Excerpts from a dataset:
Content starts
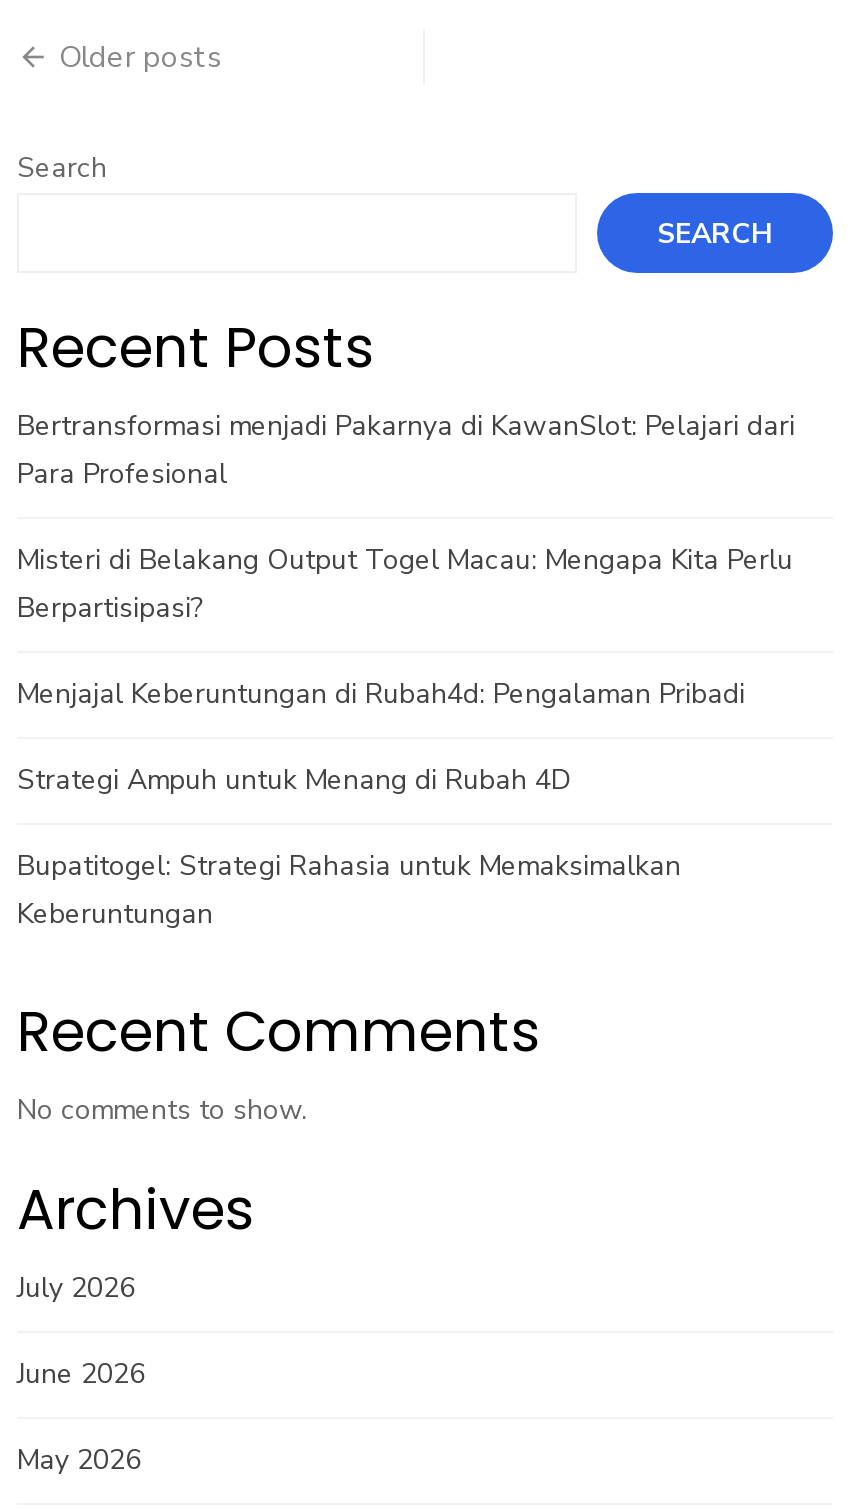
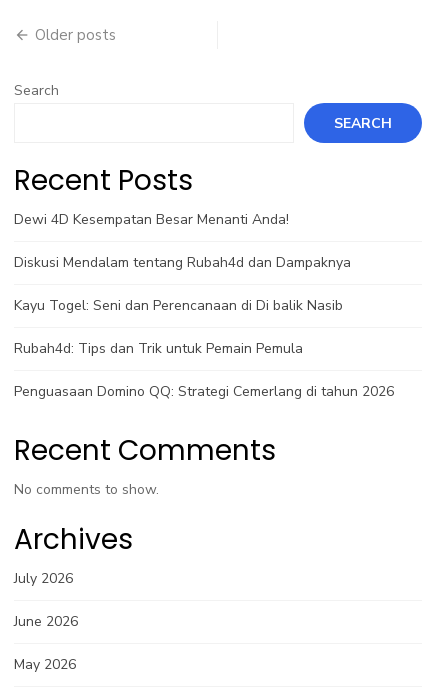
[17,407,795,493] Bertransformasi menjadi Pakarnya di KawanSlot: Pelajari dari | Para Profesional -> [14,210,289,229] Dewi 4D Kesempatan Besar Menanti Anda!
[17,541,793,627] Misteri di Belakang Output Togel Macau: Mengapa Kita Perlu | Berpartisipasi? -> [14,253,351,272] Diskusi Mendalam tentang Rubah4d dan Dampaknya
[17,675,745,713] Menjajal Keberuntungan di Rubah4d: Pengalaman Pribadi -> [14,296,343,315] Kayu Togel: Seni dan Perencanaan di Di balik Nasib
[17,761,571,799] Strategi Ampuh untuk Menang di Rubah 4D -> [14,339,303,358] Rubah4d: Tips dan Trik untuk Pemain Pemula
[17,847,681,933] Bupatitogel: Strategi Rahasia untuk Memaksimalkan | Keberuntungan -> [14,382,394,401] Penguasaan Domino QQ: Strategi Cemerlang di tahun 2026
Content ends
▶ **Instructions to follow**
Print all of the data exactly, and do not carry over any pictures.

▶ **Task result**
[17,407,795,493] Bertransformasi menjadi Pakarnya di KawanSlot: Pelajari dari | Para Profesional -> [14,210,289,229] Dewi 4D Kesempatan Besar Menanti Anda!
[17,541,793,627] Misteri di Belakang Output Togel Macau: Mengapa Kita Perlu | Berpartisipasi? -> [14,253,351,272] Diskusi Mendalam tentang Rubah4d dan Dampaknya
[17,675,745,713] Menjajal Keberuntungan di Rubah4d: Pengalaman Pribadi -> [14,296,343,315] Kayu Togel: Seni dan Perencanaan di Di balik Nasib
[17,761,571,799] Strategi Ampuh untuk Menang di Rubah 4D -> [14,339,303,358] Rubah4d: Tips dan Trik untuk Pemain Pemula
[17,847,681,933] Bupatitogel: Strategi Rahasia untuk Memaksimalkan | Keberuntungan -> [14,382,394,401] Penguasaan Domino QQ: Strategi Cemerlang di tahun 2026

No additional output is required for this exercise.